• [WHAT YOU HAVE TO DO] Check every line of the data below for the word "none". Copy the ones that have it.
══ DATASET ENTRIES ══
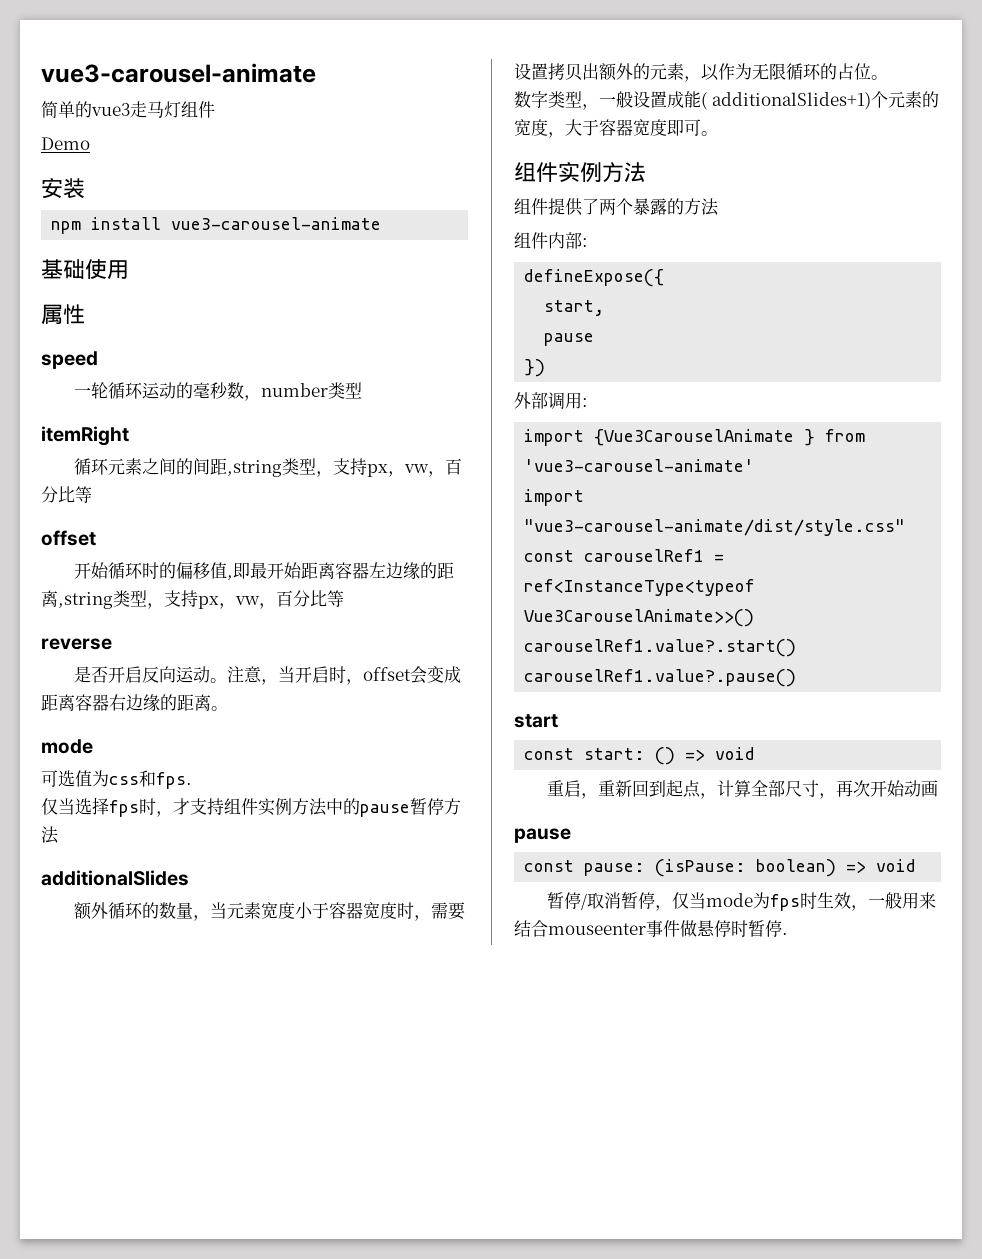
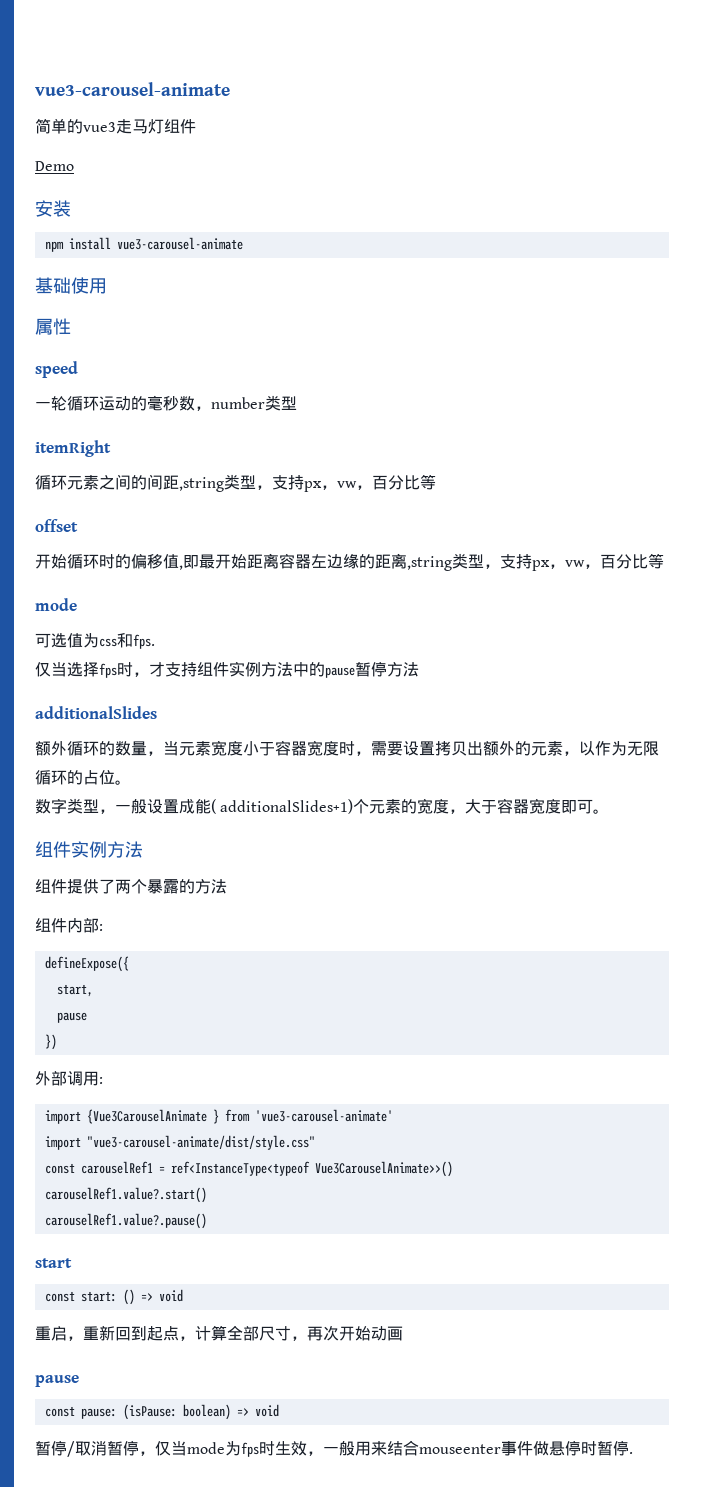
[41,638,112,650] [74,666,462,685] [41,694,228,711] // reverse // 是否开启反向运动。注意，当开启时，offset会变成距离容器右边缘的距离。 -> (664, 561) none

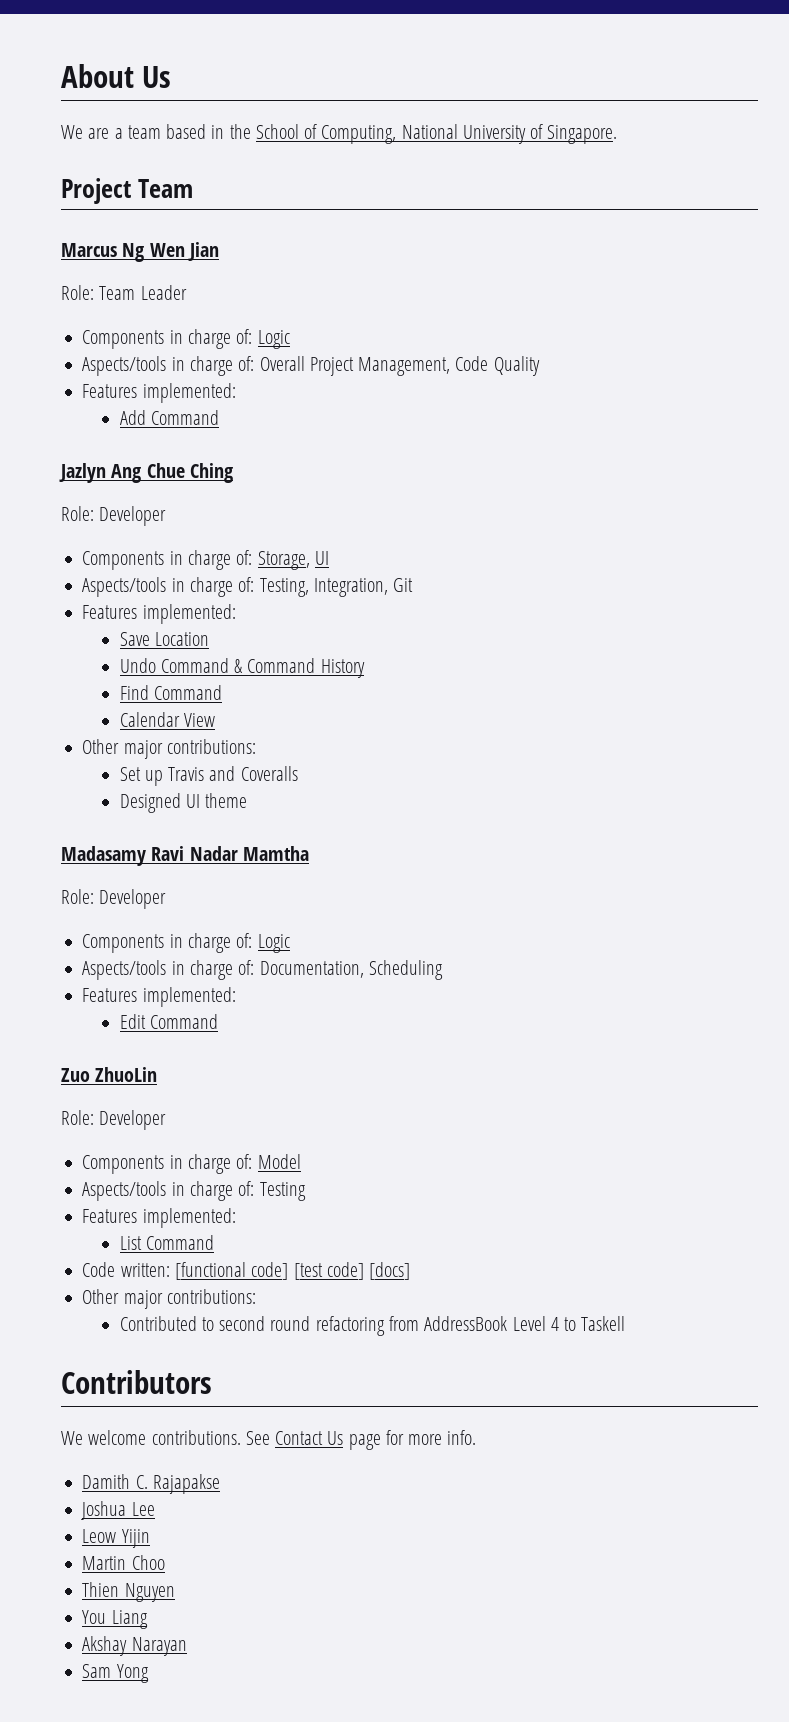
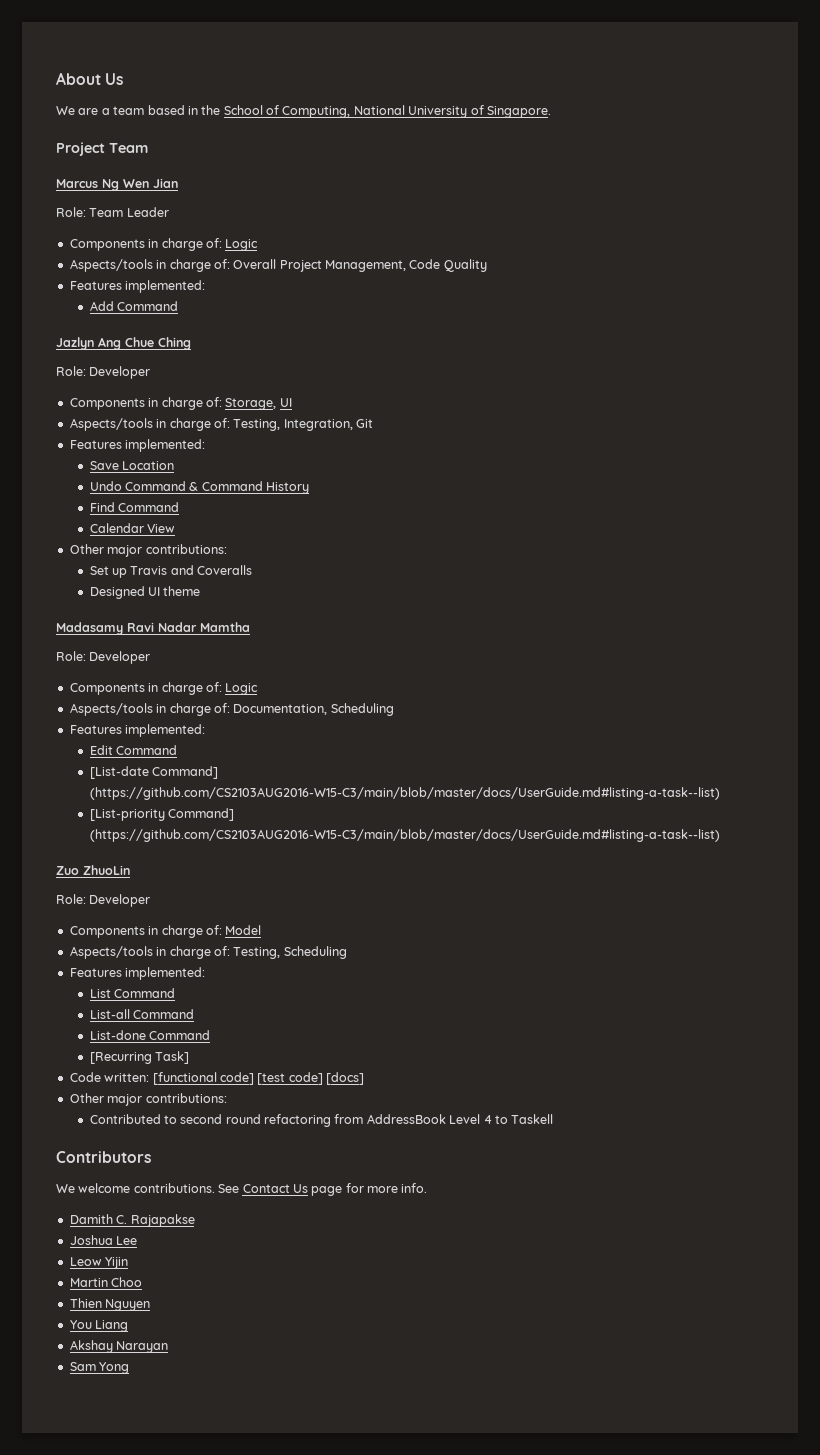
(218, 1021) none -> [89,766,218,779] [89,787,720,800] [89,808,234,821] [89,829,720,842] // [List-date Command] (https://github.com/CS2103AUG2016-W15-C3/main/blob/master/docs/UserGuide.md#listing-a-task--list) // [List-priority Command] (https://github.com/CS2103AUG2016-W15-C3/main/blob/master/docs/UserGuide.md#listing-a-task--list)
[259,1182,306,1201] Testing -> [233,946,347,959] Testing, Scheduling
(214, 1242) none -> [89,1009,194,1019] [89,1030,210,1040] [89,1051,189,1064] // List-all Command // List-done Command // [Recurring Task]

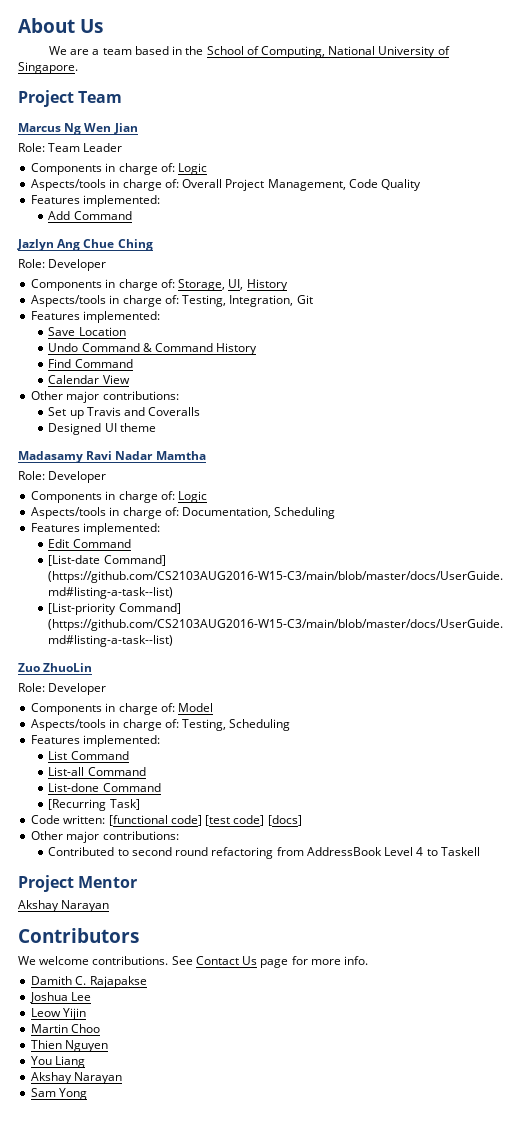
[279,398,292,407] UI -> [228,279,288,291] UI, History
(554, 1119) none -> [18,875,138,892] [18,900,110,912] // Project Mentor // Akshay Narayan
═══
• [PROBLEM SOLUTION]
[41,638,112,650] [74,666,462,685] [41,694,228,711] // reverse // 是否开启反向运动。注意，当开启时，offset会变成距离容器右边缘的距离。 -> (664, 561) none
(218, 1021) none -> [89,766,218,779] [89,787,720,800] [89,808,234,821] [89,829,720,842] // [List-date Command] (https://github.com/CS2103AUG2016-W15-C3/main/blob/master/docs/UserGuide.md#listing-a-task--list) // [List-priority Command] (https://github.com/CS2103AUG2016-W15-C3/main/blob/master/docs/UserGuide.md#listing-a-task--list)
(214, 1242) none -> [89,1009,194,1019] [89,1030,210,1040] [89,1051,189,1064] // List-all Command // List-done Command // [Recurring Task]
(554, 1119) none -> [18,875,138,892] [18,900,110,912] // Project Mentor // Akshay Narayan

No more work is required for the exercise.